At ten, he began studying at the college in Aire-sur-l'Adour and later entered the Seminary of Saint-Sulpice in 1815. Recognized for his talents, he was appointed head catechist from 1822 to 1828. He was ordained a priest on August 11, 1822.

=== Collaboration with Félicité de La Mennais ===
During his time at Saint-Sulpice, Salinis met Félicité de La Mennais, who was known for his work "Essai sur l'indifférence en matière de religion". Salinis became one of La Mennais's main collaborators, exchanging remarks and even presenting a lecture at the Sorbonne on the concept of "common sense" that La Mennais advocated.

This collaboration extended to Salinis contributing to La Mennais's subsequent works and furthering the philosophical and theological ideas of the time.

=== Chaplaincy at Lycée Henri-IV ===
Denis Frayssinous, Grand Master of the University of France, appointed Salinis as the chaplain of Lycée Henri-IV. There, Salinis established a series of religious conferences covering topics such as the divinity of Christianity, the divine authority of the Church, and religion's relationship with temporal order.

=== Founding of Le Mémorial catholique (1824) ===
In January 1824, alongside Philippe Gerbet, Salinis co-founded Le Mémorial catholique, a periodical devoted to Catholic doctrine and its integration into literature, philosophy, and theology. The initiative gained the support of notable figures like Félicité de La Mennais, Louis de Bonald, and others. Salinis contributed to several articles, some signed and others anonymous.
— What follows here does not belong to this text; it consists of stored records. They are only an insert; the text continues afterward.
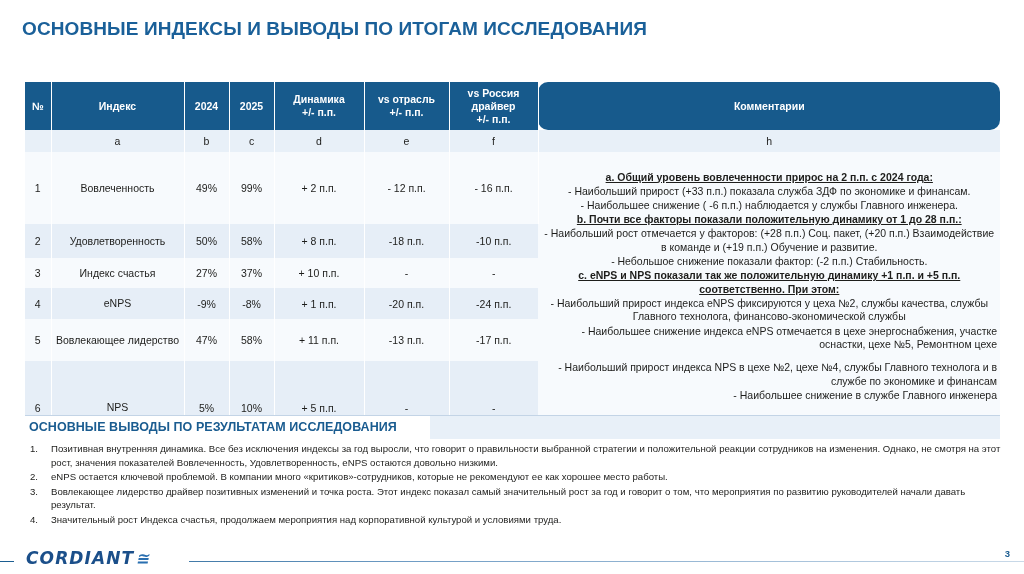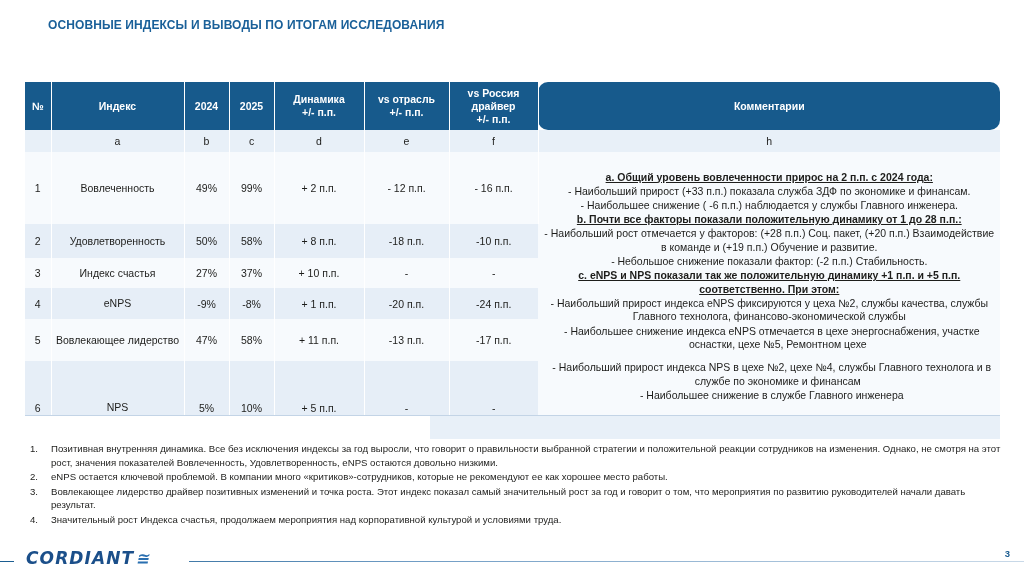--- a/index.html
+++ b/index.html
@@ -12,23 +12,23 @@
     height: 574px;
     position: relative;
     font-family: "Liberation Sans", sans-serif;
     overflow: hidden;
     color: #1d1d1b;
   }
 
   
   #slide-title {
     position: absolute;
-    left: 48px;
+    left: 22px;
     top: 18px;
-    font-size: 12px;
+    font-size: 19px;
     font-weight: bold;
     letter-spacing: 0.1px;
     color: #1a6099;
     white-space: nowrap;
   }
 
   
   #index-table {
     position: absolute;
     left: 25px;
@@ -98,20 +98,21 @@
     background: #f2f6fb;
     line-height: 1.30;
     font-size: 9.4px;
   }
   .cmt-p { margin: 0 0 0.5px 0; white-space: normal; }
   .cmt-b { font-weight: bold; text-decoration: underline; }
   .cmt-ind {
     padding-left: 12px;
     text-indent: -12px;
     margin-left: 5px;
+    text-align: right;
   }
   .cmt-gap { height: 9px; }
 
   
   #conclusions-banner {
     position: absolute;
     left: 25px;
     top: 415px;
     width: 975px;
     height: 23px;
@@ -330,20 +331,21 @@
       <td style="vertical-align:bottom;padding-bottom:7px">10%</td>
       <td style="vertical-align:bottom;padding-bottom:7px">+ 5 п.п.</td>
       <td style="vertical-align:bottom;padding-bottom:7px">-</td>
       <td style="vertical-align:bottom;padding-bottom:7px">-</td>
     </tr>
   </tbody>
 </table>
 
 <div id="conclusions-banner">
   <div class="bar-fill"></div>
+  <div id="conclusions-title">ОСНОВНЫЕ ВЫВОДЫ ПО РЕЗУЛЬТАТАМ ИССЛЕДОВАНИЯ</div>
 </div>
 
 <div id="conclusions-list">
   <div class="cl-item">
     <span class="cl-num">1.</span>
     <span class="cl-text">Позитивная внутренняя динамика. Все без исключения индексы за год выросли, что говорит о правильности выбранной стратегии и положительной реакции сотрудников на изменения. Однако, не смотря на этот рост, значения показателей Вовлеченность, Удовлетворенность, eNPS остаются довольно низкими.</span>
   </div>
   <div class="cl-item">
     <span class="cl-num">2.</span>
     <span class="cl-text">eNPS остается ключевой проблемой. В компании много «критиков»-сотрудников, которые не рекомендуют ее как хорошее место работы.</span>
=== Leadership at the Collège de Juilly (1828–1841) ===
With Abbé Casimir de Scorbiac, Salinis acquired the Collège de Juilly in 1828, where they tried then innovative educational practices to foster a more dynamic environment. Despite challenges during the July Revolution of 1830 Salinis and his collaborators revitalized the institution by introducing members of the Congregation of Saint Peter.

=== Bishop of Amiens (1849–1856) ===
Appointed as Bishop of Amiens in 1849, Salinis worked on the restoration of Amiens Cathedral and participated in two regional councils in Reims and Amiens. In 1854, he attended the proclamation of the Immaculate Conception dogma in Rome, where he also negotiated the return of relics of Theudosia of Amiens.

=== Archbishop of Auch (1856–1861) ===
As Archbishop of Auch, Salinis expanded theological studies and established a retirement fund for infirm priests. He founded the Historical Society of Gascony to document local history and heritage. Salinis died in Auch on January 30, 1861, and his funeral oration was delivered by Philippe Gerbet.

== Coat of arms and motto ==
His coat of arms bore "Argent, a green tree on a terrace of the same, flanked by a sable bear scattering gold salt." His motto was "Sic Sale Vivesco" ("Thus I thrive with salt").